Myanmar has begun presenting its defence in a landmark genocide case at the United Nations’ top court, denying that its military campaign against the Rohingya amounted to genocide and arguing that The Gambia has failed to provide sufficient proof.
Ko Ko Hlaing, a representative of Myanmar’s government, told judges at the International Court of Justice (ICJ) in The Hague that the allegations brought by The Gambia were “unsubstantiated”. He insisted that the evidence submitted did not meet the high threshold required to establish the crime of genocide.
The case was launched in 2019 by The Gambia, a Muslim-majority West African state, acting with the backing of the 57-member Organisation of Islamic Cooperation. The Gambia accuses Myanmar of violating the 1948 Genocide Convention through a campaign of mass killings, sexual violence and expulsions targeting the Rohingya Muslim minority.
Opening The Gambia’s arguments earlier in the week, Justice Minister Dawda Jallow told the court that Myanmar’s authorities had subjected the Rohingya to decades of persecution and years of dehumanising propaganda, followed by a brutal military crackdown and “continual genocidal policies” aimed at erasing the community’s existence in Myanmar.

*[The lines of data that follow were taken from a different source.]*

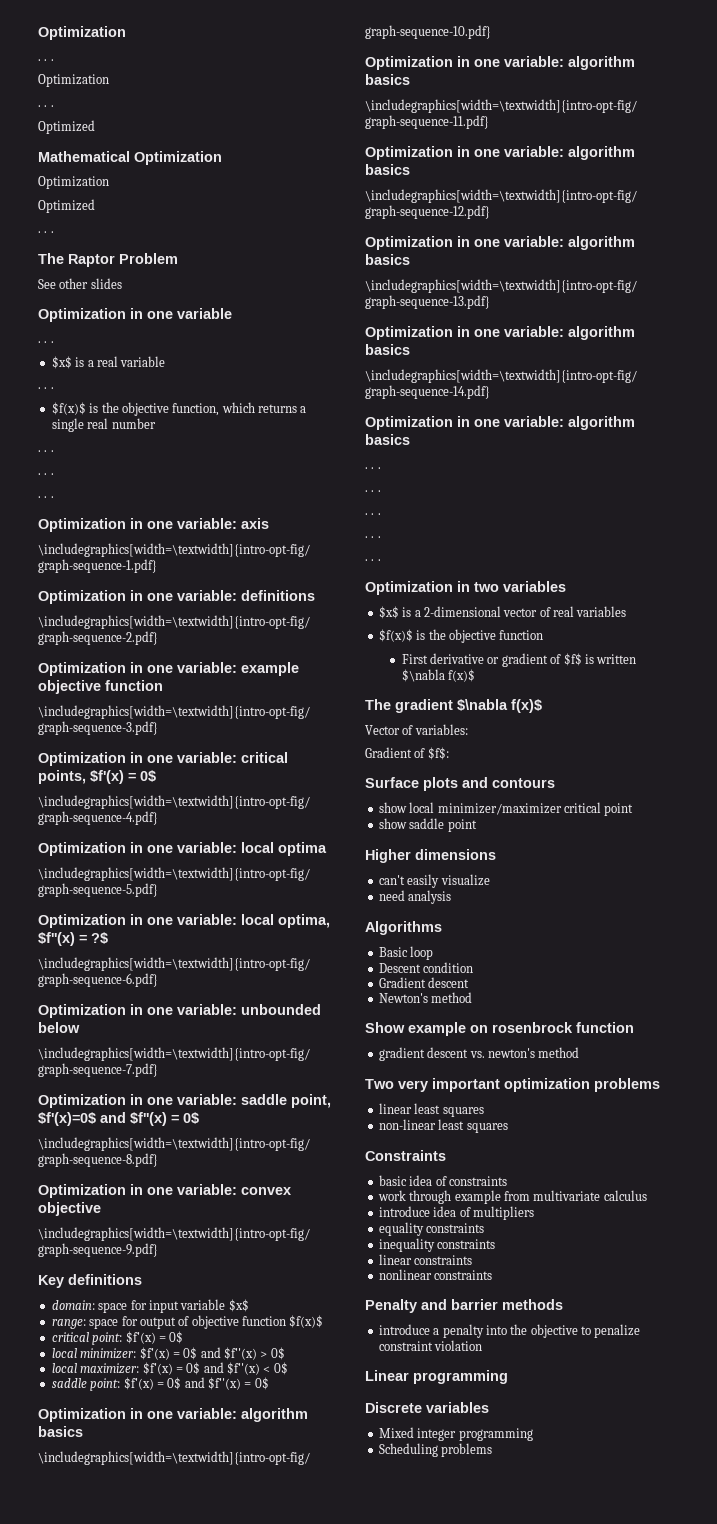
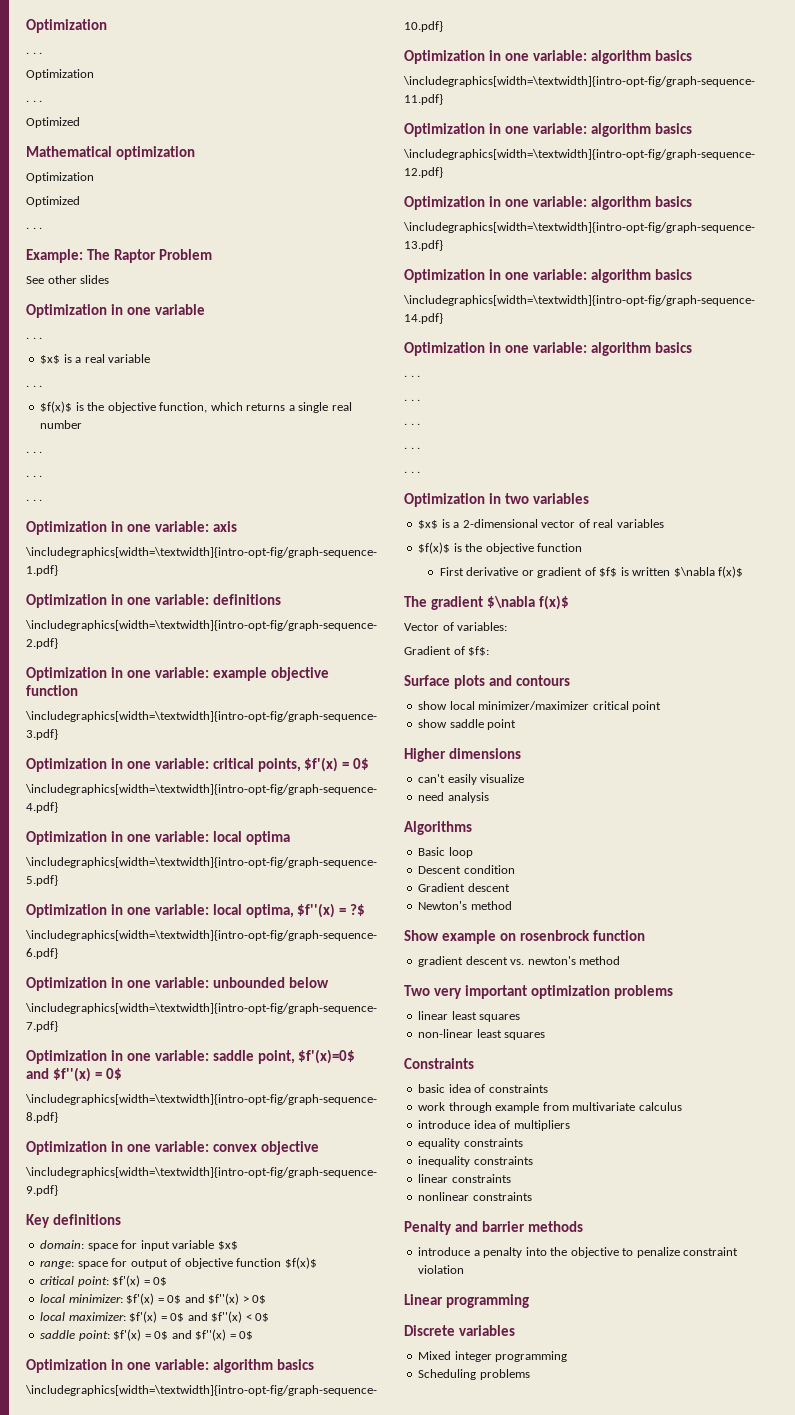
- Mathematical Optimization
+ Mathematical optimization
- The Raptor Problem
+ Example: The Raptor Problem

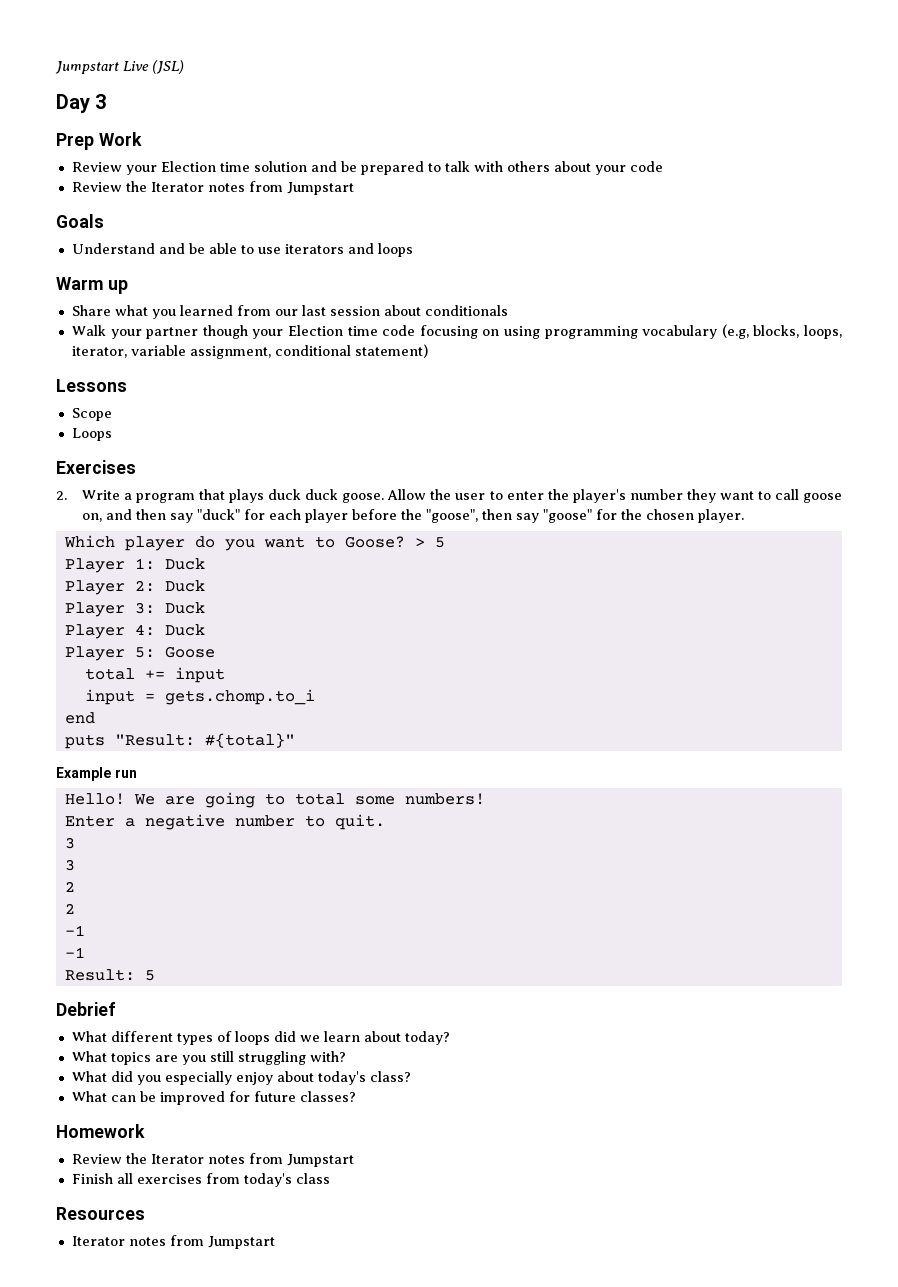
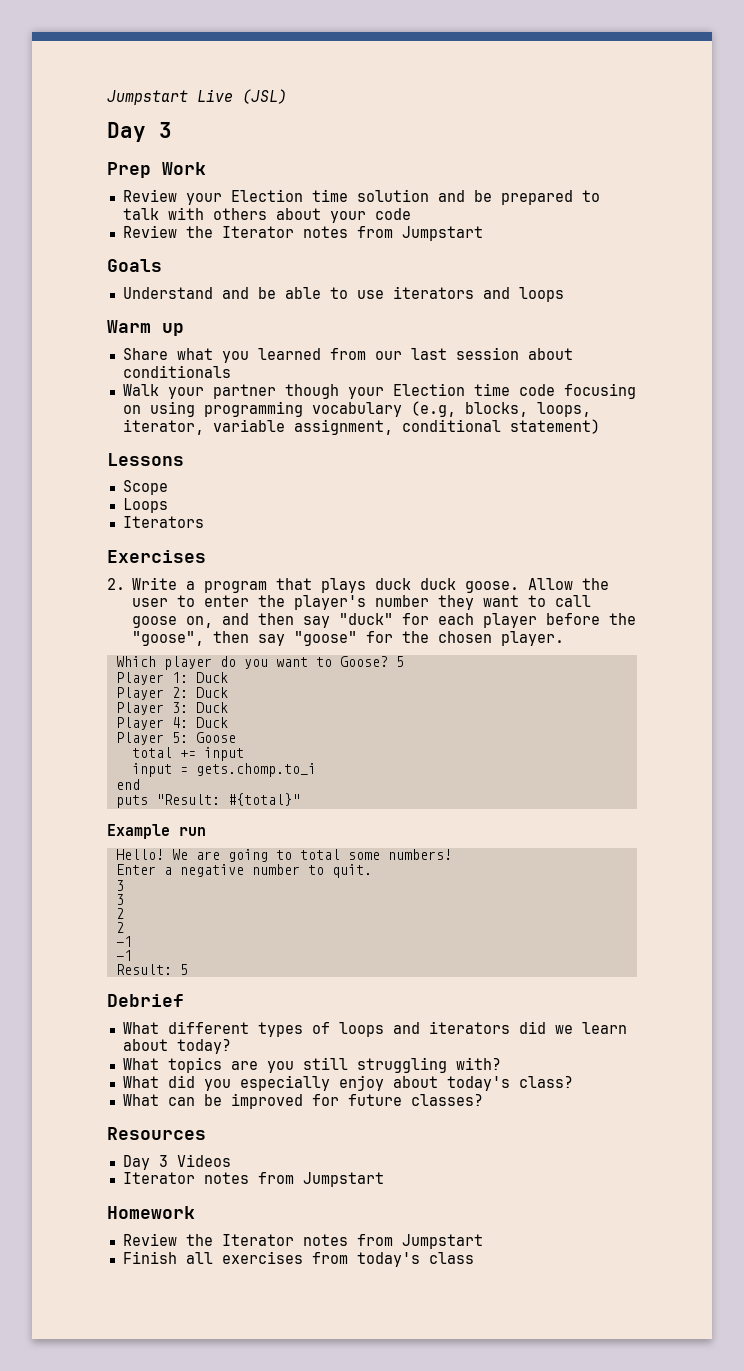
+ Iterators
- Which player do you want to Goose? > 5
+ Which player do you want to Goose? 5
- What different types of loops did we learn about today?
+ What different types of loops and iterators did we learn about today?
+ Resources
+ Day 3 Videos
+ Iterator notes from Jumpstart
- Resources
- Iterator notes from Jumpstart

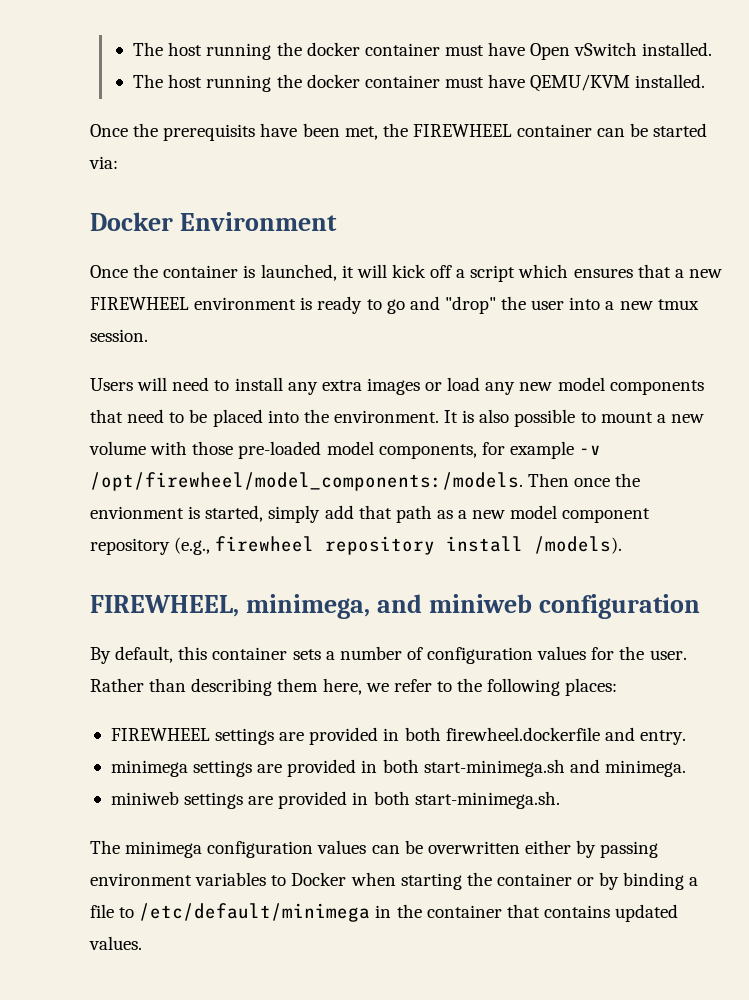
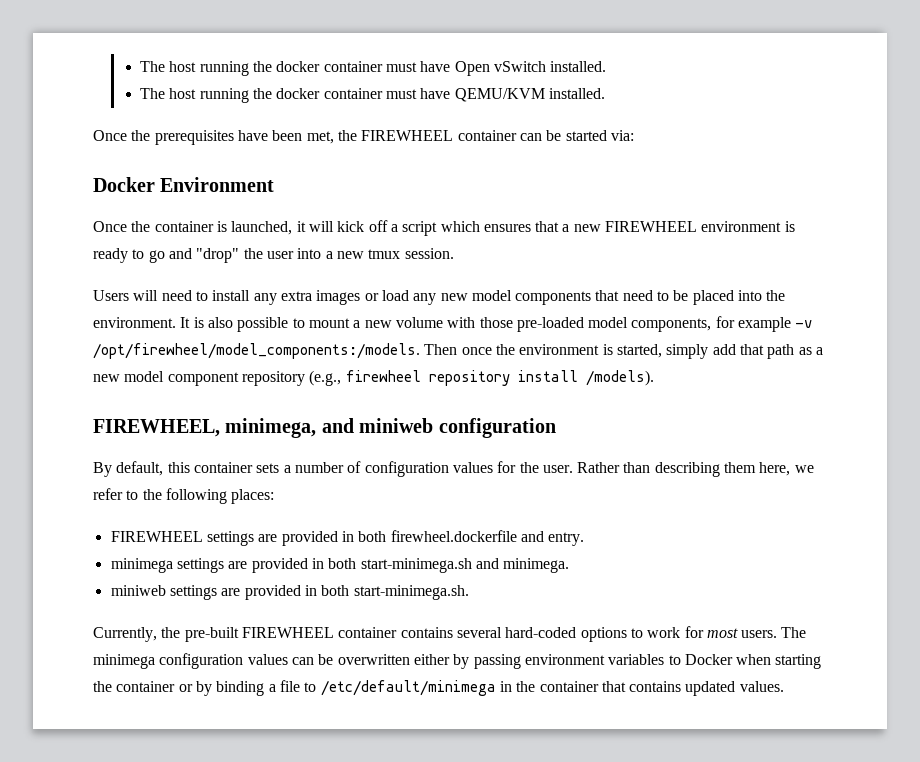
- Once the prerequisits have been met, the FIREWHEEL container can be started via:
+ Once the prerequisites have been met, the FIREWHEEL container can be started via:
- Then once the envionment is started, simply add that path as a new model component repository (e.g., firewheel repository install /models).
+ Then once the environment is started, simply add that path as a new model component repository (e.g., firewheel repository install /models).
+ Currently, the pre-built FIREWHEEL container contains several hard-coded options to work for most users.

More than 700,000 Rohingya fled from Myanmar’s Rakhine State into neighbouring Bangladesh during the 2017 army operations, joining earlier waves of refugees. Thousands were killed, and UN investigators later documented widespread accounts of killings, mass rape and the burning of entire villages.
A UN fact-finding mission in 2018 concluded that senior military figures should be investigated for genocide in Rakhine and for crimes against humanity elsewhere in the country.
Myanmar, which has been under military rule since a coup ousted the elected civilian government in 2021, rejected the UN report and has consistently claimed its actions targeted militants or insurgents rather than civilians.
On Friday, Hlaing told the ICJ that “Myanmar was not obliged to remain idle and allow terrorists to have free rein” in northern Rakhine, where most Rohingya once lived. He said the “clearance operations” referred to in the case were military terminology for counter-insurgency or counter-terrorism campaigns.
The Gambia’s legal team has argued that the killing of women, children and older people, alongside the systematic destruction of Rohingya villages, cannot be justified as part of counter-terrorism efforts. Philippe Sands, one of the lawyers representing The Gambia, said that when all the evidence was considered together, the only reasonable conclusion was that genocidal intent “permeated and informed” Myanmar’s state-led actions against the Rohingya.
Today, more than a million Rohingya refugees live across the border in Bangladesh’s Cox’s Bazar region alone, in what the UN describes as some of the largest and most densely populated refugee camps in the world. Conditions remain dire, with overcrowding, insecurity and shrinking aid supplies.
Hlaing told the court that Myanmar remained committed to securing the return of people from Rakhine State now living in camps in Bangladesh, saying the authorities had worked since 2017 to establish repatriation arrangements.
He said external factors, including the Covid-19 pandemic, had hindered those efforts and argued that this record contradicted The Gambia’s portrayal of an intent to destroy or permanently expel the Rohingya population. A finding of genocide, he added, would leave an “indelible stain” on Myanmar and was therefore of “fundamental importance” to the country’s reputation and future.
The ICJ has set aside three days to hear witnesses in the coming sessions, including Rohingya survivors, but those hearings will be closed to the public and media to protect those giving evidence. A final judgment on the merits of the case is not expected before late 2026, with some reports suggesting the ruling could come six to eight months after the close of the current hearings.
The proceedings are being closely watched worldwide. This is the first full genocide case the ICJ has heard in more than a decade, and legal experts say the court’s reasoning is likely to influence other cases brought under the Genocide Convention, including South Africa’s case against Israel over the war in Gaza.
The case centres on the 1948 UN Genocide Convention, adopted in the aftermath of the Holocaust. The treaty defines genocide as certain prohibited acts — such as killing members of a group or causing them serious bodily or mental harm — committed with the intent to destroy, in whole or in part, a national, ethnic, racial or religious group.